Stored entries:
· · ·
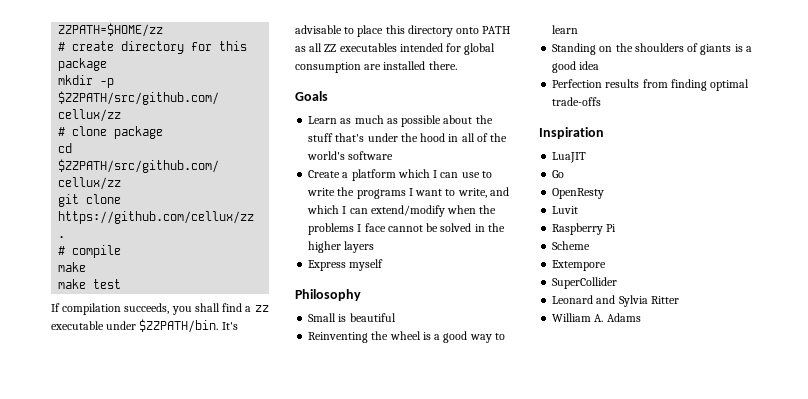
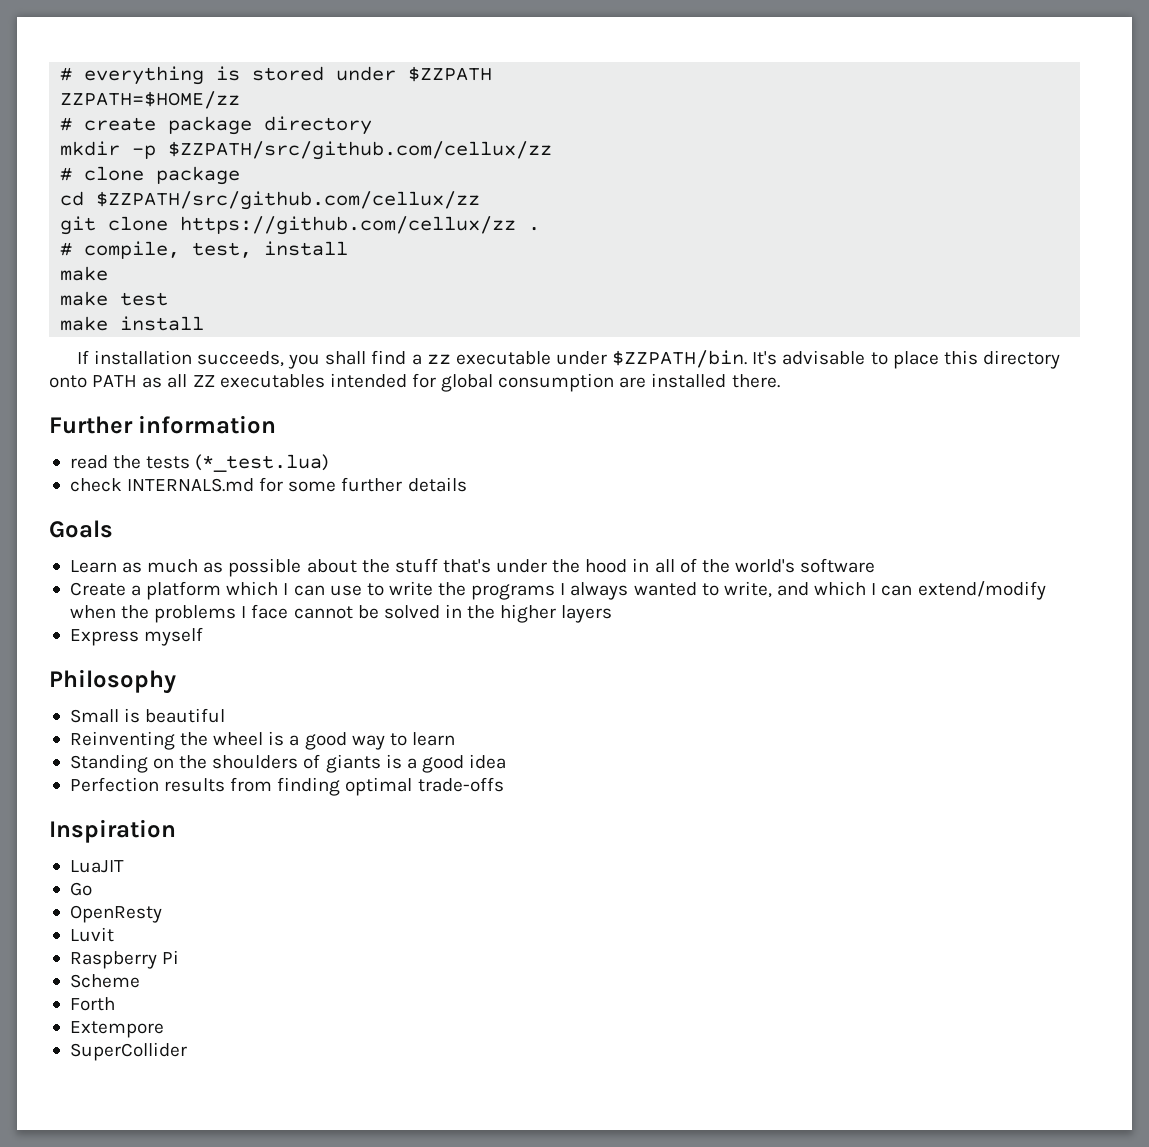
(58, 30) none -> [60,66,493,85] # everything is stored under $ZZPATH //
[121,41,248,54] [58,58,108,71] directory for this package -> [168,116,373,135] package directory
[72,245,122,258] compile -> [84,241,349,259] compile, test, install
(122, 284) none -> [60,316,205,331] // make install
[62,303,122,315] compilation -> [93,350,192,365] installation
(457, 65) none -> [49,415,277,434] [69,454,330,472] [69,477,467,492] // Further information // read the tests (*_test.lua) // check INTERNALS.md for some further details
[415,189,443,196] want -> [570,582,697,600] always wanted
(591, 245) none -> [69,997,115,1011] // Forth
[552,295,679,307] [552,313,641,322] // Leonard and Sylvia Ritter // William A. Adams -> (187, 1051) none

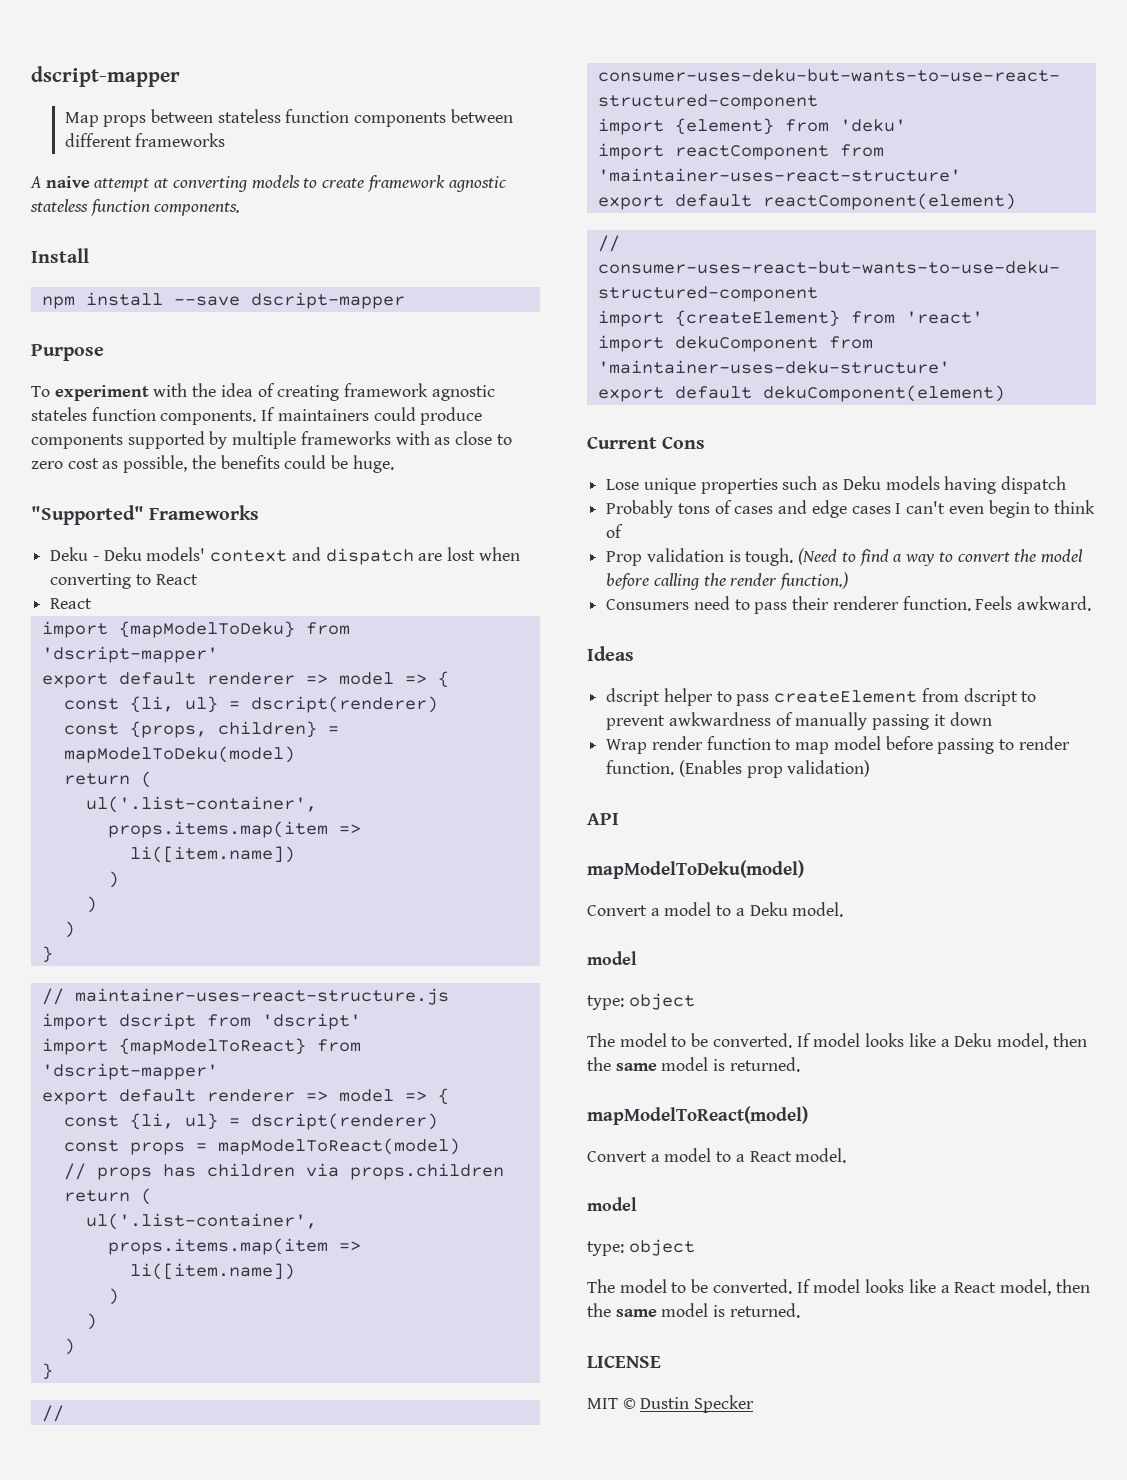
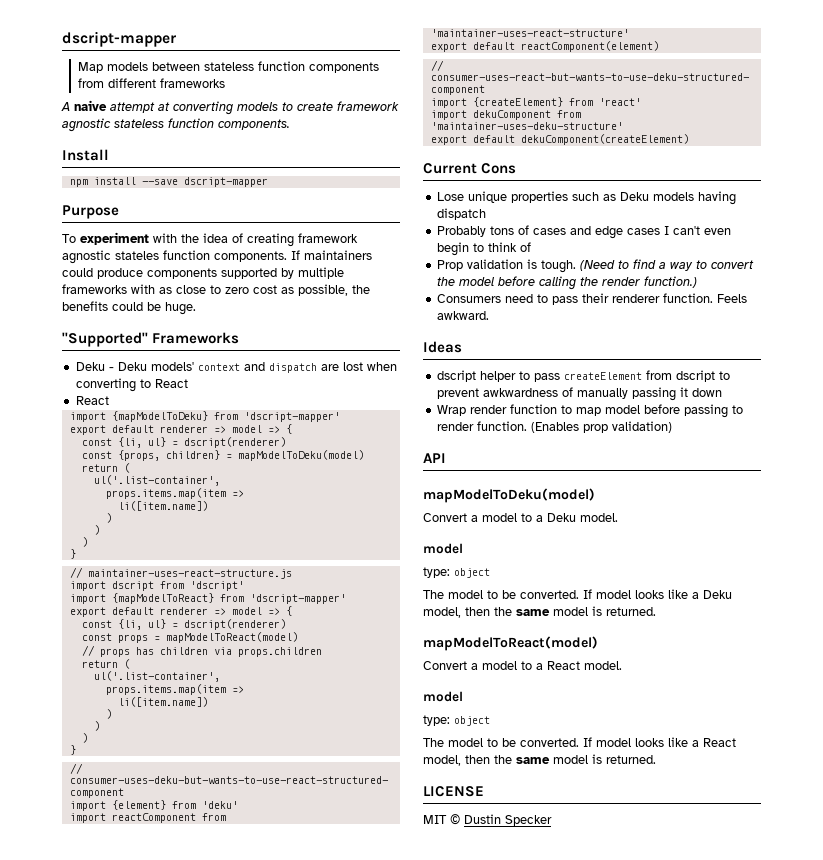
[103,115,147,127] props -> [106,62,148,71] models
[450,109,513,123] between -> [77,78,104,88] from
[762,385,1005,402] dekuComponent(element) -> [520,134,689,145] dekuComponent(createElement)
· · ·
Leave out the pictures and copy every record above exactly.

(58, 30) none -> [60,66,493,85] # everything is stored under $ZZPATH //
[121,41,248,54] [58,58,108,71] directory for this package -> [168,116,373,135] package directory
[72,245,122,258] compile -> [84,241,349,259] compile, test, install
(122, 284) none -> [60,316,205,331] // make install
[62,303,122,315] compilation -> [93,350,192,365] installation
(457, 65) none -> [49,415,277,434] [69,454,330,472] [69,477,467,492] // Further information // read the tests (*_test.lua) // check INTERNALS.md for some further details
[415,189,443,196] want -> [570,582,697,600] always wanted
(591, 245) none -> [69,997,115,1011] // Forth
[552,295,679,307] [552,313,641,322] // Leonard and Sylvia Ritter // William A. Adams -> (187, 1051) none

[103,115,147,127] props -> [106,62,148,71] models
[450,109,513,123] between -> [77,78,104,88] from
[762,385,1005,402] dekuComponent(element) -> [520,134,689,145] dekuComponent(createElement)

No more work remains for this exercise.